There are people in this country with the savvy, experience, strength and wisdom to find ways of countering and working with the mighty, competitive financial forces overseas.
Those people don't exist in the media, and they certainly aren't Sorenson or Tew, men who are unable to envisage a big picture and compensate for that by desperately joining little dots together. But they are out there, somewhere, and won't be found until the NZRU releases its disastrous grip on the game.

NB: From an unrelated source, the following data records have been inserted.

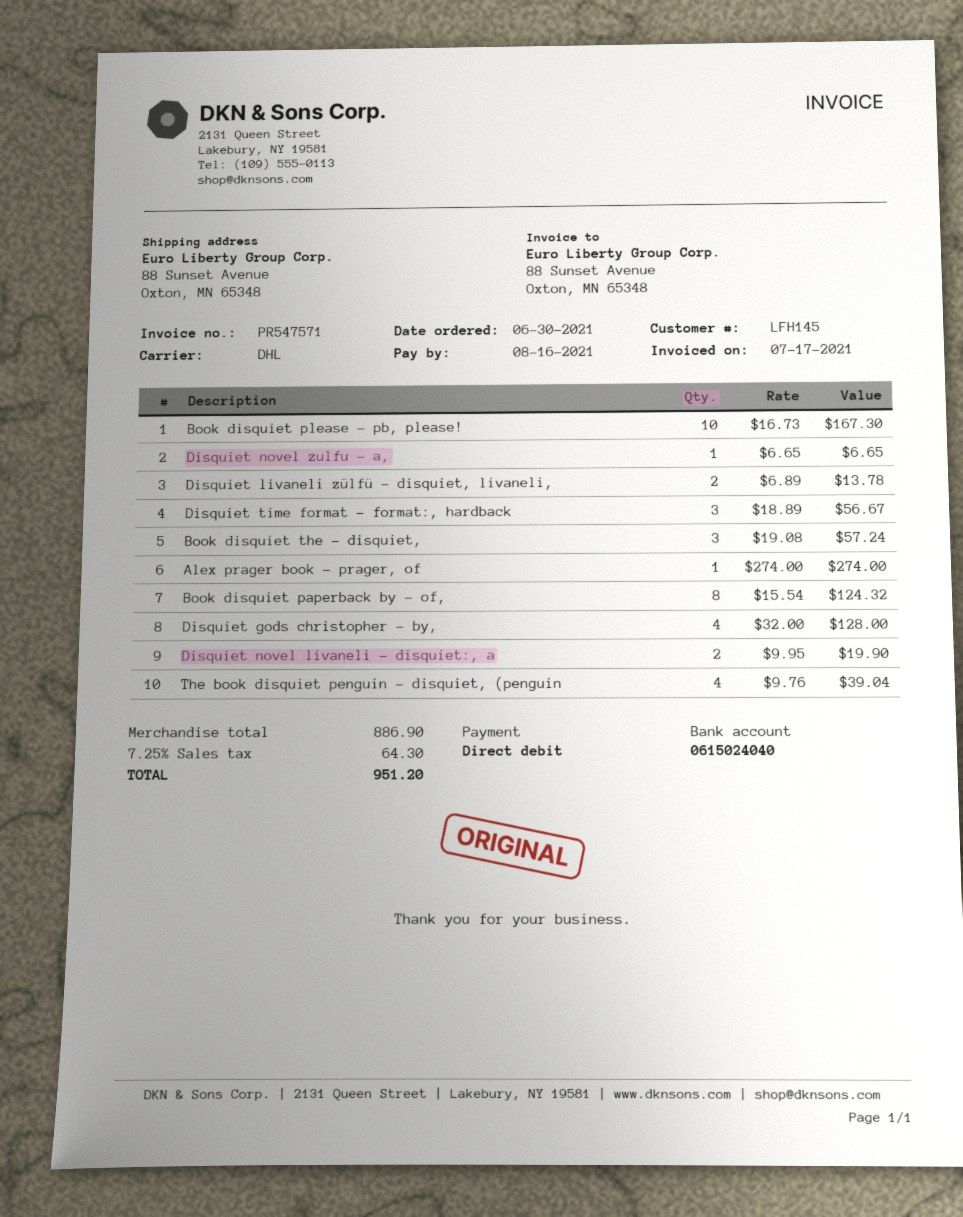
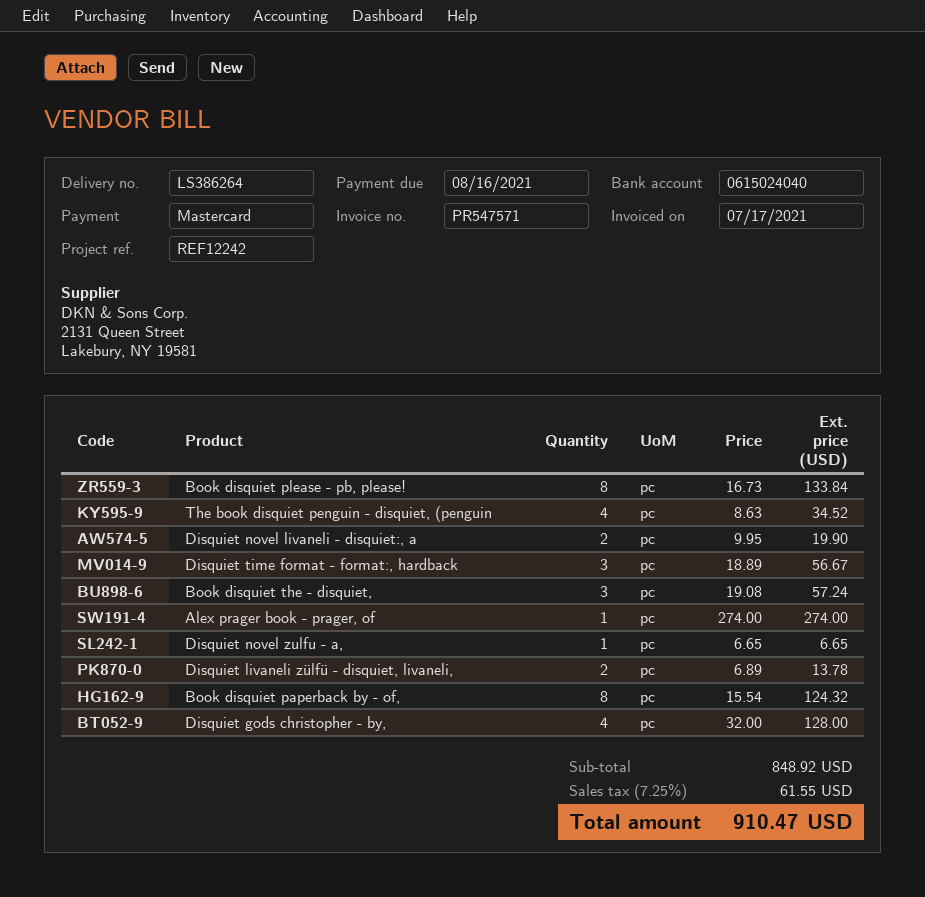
payment method: direct debit -> Mastercard
Book disquiet please - pb, please!: 10 x 16.73 = 167.30 -> 8 x 16.73 = 133.84
The book disquiet penguin - disquiet, (penguin: 4 x 9.76 = 39.04 -> 4 x 8.63 = 34.52
subtotal: 886.90 -> 848.92
tax: 7.25% = 64.30 -> 7.25% = 61.55
total: 951.20 -> 910.47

The NZRU's standard answer to any problem is to schedule another test match, and even if it's staged in Hong Kong, never mind that the rest of us are increasingly bored with them, especially when they usually involve a battle between second-rate teams.
It is time for a palace coup, but we won't get one in New Zealand rugby, a place full of obsequious branch office characters all slurping from the same dwindling trough. Those who might have the nous to contribute are quickly sucked in or forced into the NZRU ways.
The NZRU faces massive hurdles not of its own making, but it foolishly believes the way to fight back is by constantly fiddling with the rule book.
Now, with the crumbling ruins piling up around it, the NZRU is preparing to tear away the remaining bonds which can still make the All Blacks great. They are separating players into categories, creating division that is likely to rip them apart.
The game is over. Rather than heralding the great new dawn, sneaky Carter-type deals signal the beginning of the end.